Assignment: When you reproduce these records, keep every word exactly and drop the images.

Segment Start: Provided material

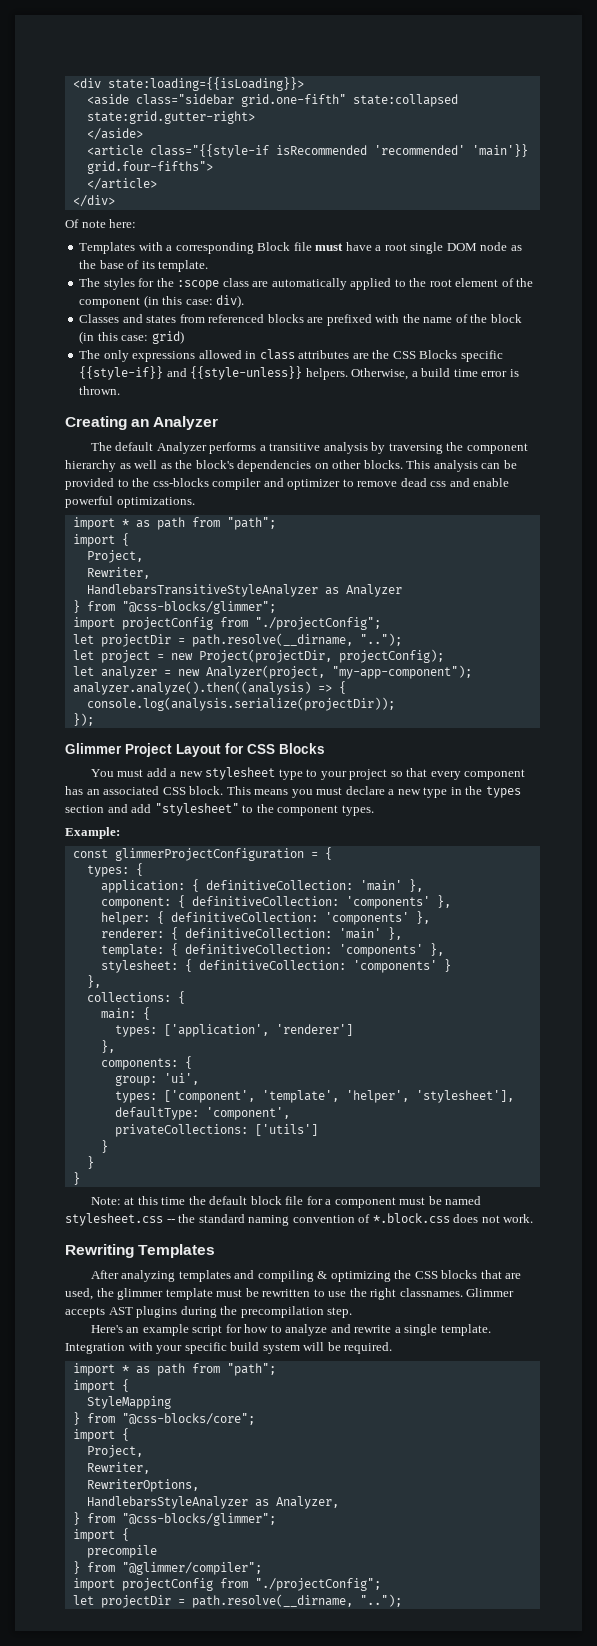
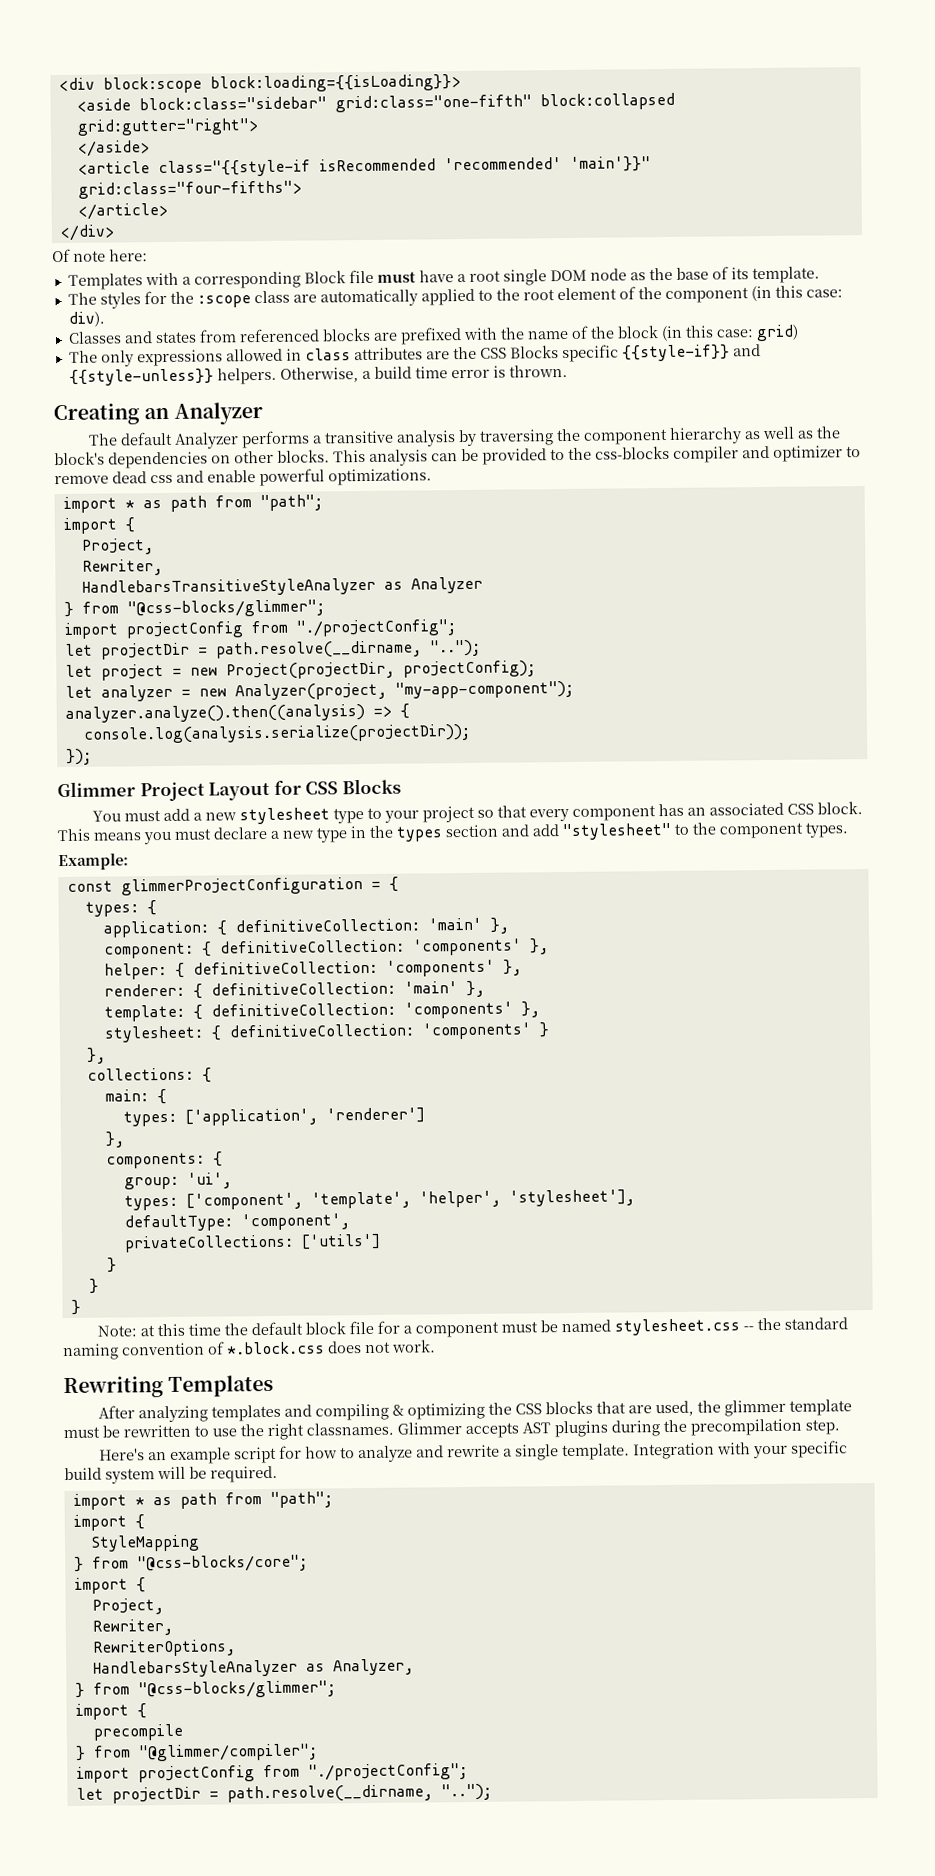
[107,77,304,91] state:loading={{isLoading}}> -> [102,74,461,94] block:scope block:loading={{isLoading}}>
[135,94,458,107] [86,111,255,124] class="sidebar grid.one-fifth" state:collapsed state:grid.gutter-right> -> [138,92,675,113] [76,118,258,136] block:class="sidebar" grid:class="one-fifth" block:collapsed grid:gutter="right">
[471,144,528,157] [86,161,213,174] 'main'}} grid.four-fifths"> -> [569,156,651,172] [77,180,302,199] 'main'}}" grid:class="four-fifths">

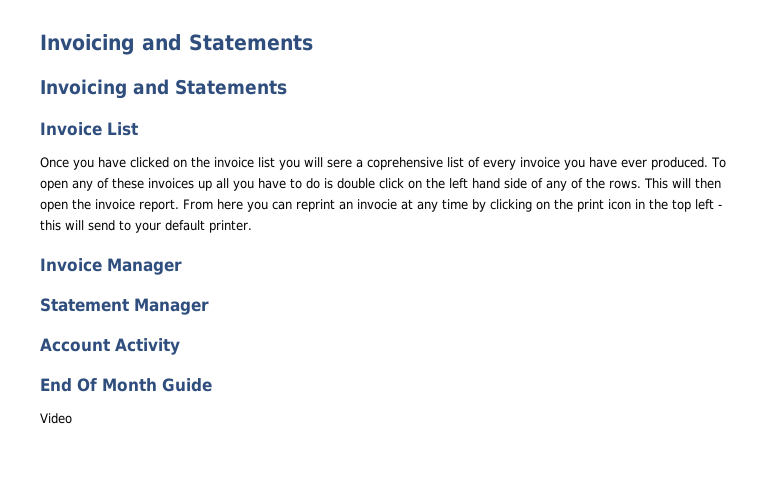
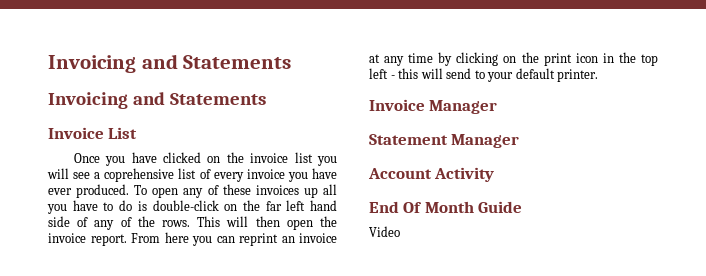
[327,159,352,168] sere -> [73,172,91,179] see
[337,178,445,189] double click on the -> [152,200,282,211] double-click on the far
[357,199,397,210] invocie -> [299,233,337,243] invoice

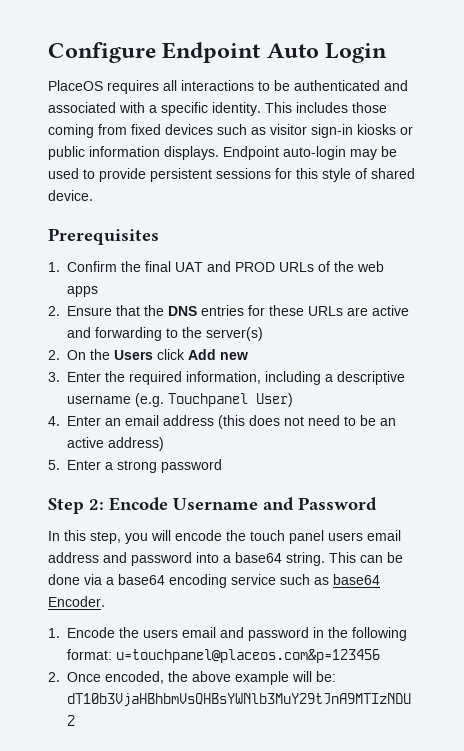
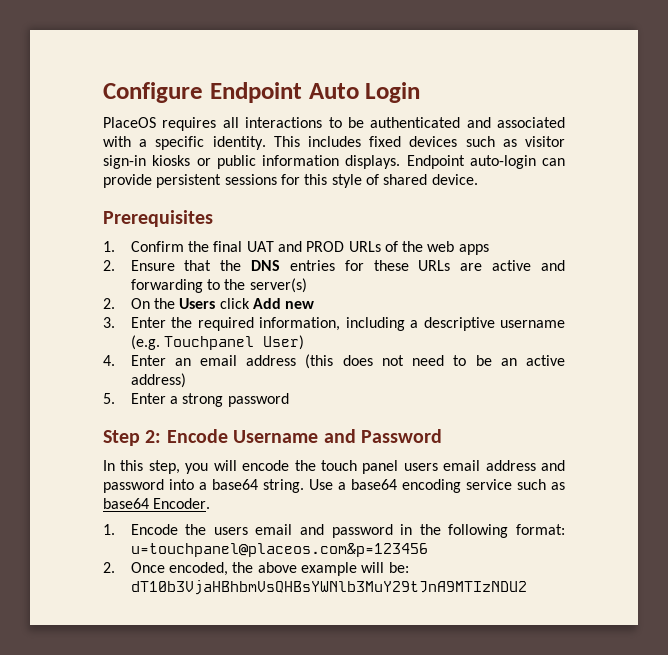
[352,102,387,113] [48,124,127,138] those coming from -> (361, 141) none
[350,146,397,160] [48,168,95,179] may be used to -> [542,158,565,166] can
[329,552,403,563] [48,574,102,585] This can be done via -> [309,479,333,490] Use

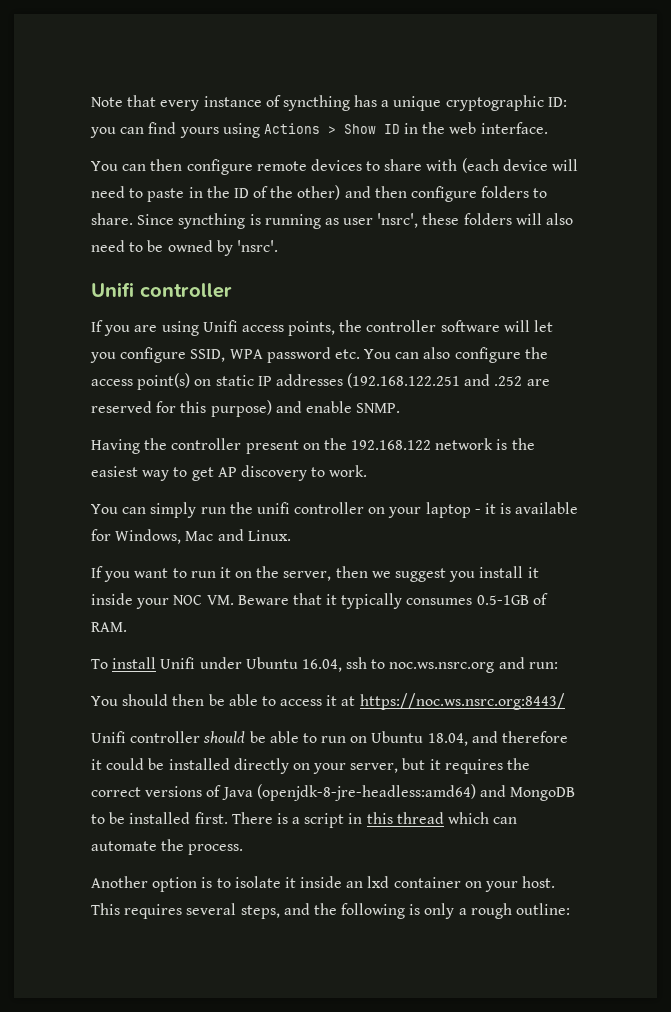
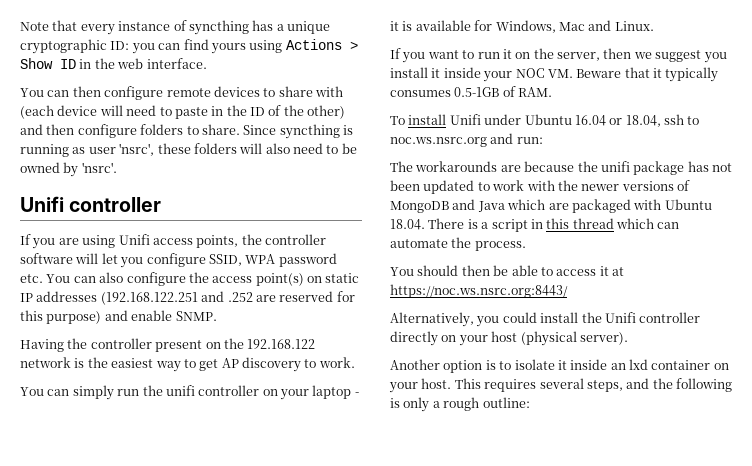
[301,659,342,672] 16.04, -> [574,115,661,127] 16.04 or 18.04,
(558, 665) none -> [390,161,732,175] [390,180,690,194] [390,199,712,213] [390,218,680,232] [390,237,526,251] // The workarounds are because the unifi package has not been updated to work with the newer versions of MongoDB and Java which are packaged with Ubuntu 18.04. There is a script in this thread which can automate the process.
[91,731,569,746] [91,758,531,774] [91,784,576,801] [91,812,518,828] [91,839,244,855] Unifi controller should be able to run on Ubuntu 18.04, and therefore it could be installed directly on your server, but it requires the correct versions of Java (openjdk-8-jre-headless:amd64) and MongoDB to be installed first. There is a script in this thread which can automate the process. -> [390,312,701,327] [390,331,628,346] Alternatively, you could install the Unifi controller directly on your host (physical server).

Segment End: Provided material

Output of the task:
[107,77,304,91] state:loading={{isLoading}}> -> [102,74,461,94] block:scope block:loading={{isLoading}}>
[135,94,458,107] [86,111,255,124] class="sidebar grid.one-fifth" state:collapsed state:grid.gutter-right> -> [138,92,675,113] [76,118,258,136] block:class="sidebar" grid:class="one-fifth" block:collapsed grid:gutter="right">
[471,144,528,157] [86,161,213,174] 'main'}} grid.four-fifths"> -> [569,156,651,172] [77,180,302,199] 'main'}}" grid:class="four-fifths">

[327,159,352,168] sere -> [73,172,91,179] see
[337,178,445,189] double click on the -> [152,200,282,211] double-click on the far
[357,199,397,210] invocie -> [299,233,337,243] invoice

[352,102,387,113] [48,124,127,138] those coming from -> (361, 141) none
[350,146,397,160] [48,168,95,179] may be used to -> [542,158,565,166] can
[329,552,403,563] [48,574,102,585] This can be done via -> [309,479,333,490] Use

[301,659,342,672] 16.04, -> [574,115,661,127] 16.04 or 18.04,
(558, 665) none -> [390,161,732,175] [390,180,690,194] [390,199,712,213] [390,218,680,232] [390,237,526,251] // The workarounds are because the unifi package has not been updated to work with the newer versions of MongoDB and Java which are packaged with Ubuntu 18.04. There is a script in this thread which can automate the process.
[91,731,569,746] [91,758,531,774] [91,784,576,801] [91,812,518,828] [91,839,244,855] Unifi controller should be able to run on Ubuntu 18.04, and therefore it could be installed directly on your server, but it requires the correct versions of Java (openjdk-8-jre-headless:amd64) and MongoDB to be installed first. There is a script in this thread which can automate the process. -> [390,312,701,327] [390,331,628,346] Alternatively, you could install the Unifi controller directly on your host (physical server).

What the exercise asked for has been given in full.